After bidding farewell to our campground host, we drove to the town of Whitehaven.
Norma was a little sore from the kayaking so instead we chose to spend the day biking and exploring launch sites. We parked next to a gated cemetary along Whitehaven Road just outside of town then rode to the Wicomico River. A free ferry took us across into Somerset County.
We rode east on Polks Road then north on Reading Ferry Road where we found rocky access to Wicomico Creek at the Reading Ferry fishing area. One of the natives showed us some catfish and hardhead he caught. I never heard of hardhead fish and he never heard of steelhead (which live in California). He said that hardhead are also called croakers. Living up to the name, we heard the fish make croaking noises.
Continuing east, we stopped in the town of Allen (back in Wicomico County) and ate lunch at Allen Park. One can launch a boat here though it might be a bit muddy. The park is quite green. See fifth photo at left. I spotted some waterfowl grooming themselves. See sixth photo at left.
Norma and I rode west on Collins Wharf Road to check out Redden Ferry Road which supposedly had a launch site. It turns out it wasn't open to the public. The homes in this area were huge as well as their lots. Not quite to our liking.
Riding northeast on Cooper Road, we passed by some smaller homes on wooded lots that suited us much better. Another bicyclist zipped past us as if we were standing still.
An osprey stood on its nest built on a power line stand. See seventh photo at left.
So much of the county was full of vegetation. See eighth photo at left. It was quite a peaceful ride. Much different than our 30,000 person ride through New York City a week prior on May 4, 2008 though that had its own special appeal.
At Upper Ferry, we caught another free ferry across the Wicomico River. See ninth photo at left. Though a bridge would be easier, there is some quaint charm to a ferry...especially when it is free.

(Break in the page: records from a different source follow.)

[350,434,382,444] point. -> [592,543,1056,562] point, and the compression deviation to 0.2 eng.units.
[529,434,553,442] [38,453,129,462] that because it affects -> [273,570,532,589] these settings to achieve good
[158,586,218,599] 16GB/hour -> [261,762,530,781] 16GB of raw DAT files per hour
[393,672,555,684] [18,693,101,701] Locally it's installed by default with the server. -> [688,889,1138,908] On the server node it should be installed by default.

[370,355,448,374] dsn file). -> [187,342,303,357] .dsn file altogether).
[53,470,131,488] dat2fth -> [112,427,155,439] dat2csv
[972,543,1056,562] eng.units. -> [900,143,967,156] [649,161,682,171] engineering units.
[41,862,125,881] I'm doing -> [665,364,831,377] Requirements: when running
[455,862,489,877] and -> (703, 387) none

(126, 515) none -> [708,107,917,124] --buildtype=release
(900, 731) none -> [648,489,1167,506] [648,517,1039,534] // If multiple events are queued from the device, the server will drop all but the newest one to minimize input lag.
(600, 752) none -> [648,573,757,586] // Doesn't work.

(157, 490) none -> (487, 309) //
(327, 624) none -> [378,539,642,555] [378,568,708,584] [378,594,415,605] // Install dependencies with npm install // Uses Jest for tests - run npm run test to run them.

Norma and I rode west on route 349 then south on route 352 to the town of Capitola. The wind picked up and it started to rain lightly. It was getting cold. We biked south on Clara Road and found a nice little launch site at Clara Road Recreational Area. This was quite a find as it would give us access the sheltered Shiles Creek.
Just a little further and we were back in Whitehaven. We rode 39.4 miles.
I took my global positioning system (GPS) off my bike and put it on my car temporarily while I loaded my bike. Then we were off. I forgot about my GPS until it fell off my car as I drove about 35 mph. Then an oncoming car ran over it. It was all scratched up but still managed to work. While Norma looked it over, she found a tide table feature I had long forgotten about. Unfortunately, it only tells me the tide for that particular day.
We stopped where we read there would be a launch site near the mouth of Marshyhope Creek in Riverton but we never found it.
It wasn't long before it began raining heavily. It continued to rain for the rest of the drive home. Heavy winds tested how well I secured my boats and bicycles.
We stopped for dinner at Red, Hot, and Blue where I ate more than my share.
Click thumbnails to enlarge.
Though the weather wasn't ideal, it certainly could have been much worse. Most of the rain was during our drive up, drive back, or at night.
I managed to find 9 launch sites over the three days! We biked 49.4 miles and paddled 23.15 miles. We met some friendly people, learned some new words (like hardhead), and learned to pronounce Wicomico. Most importantly, we had a good time.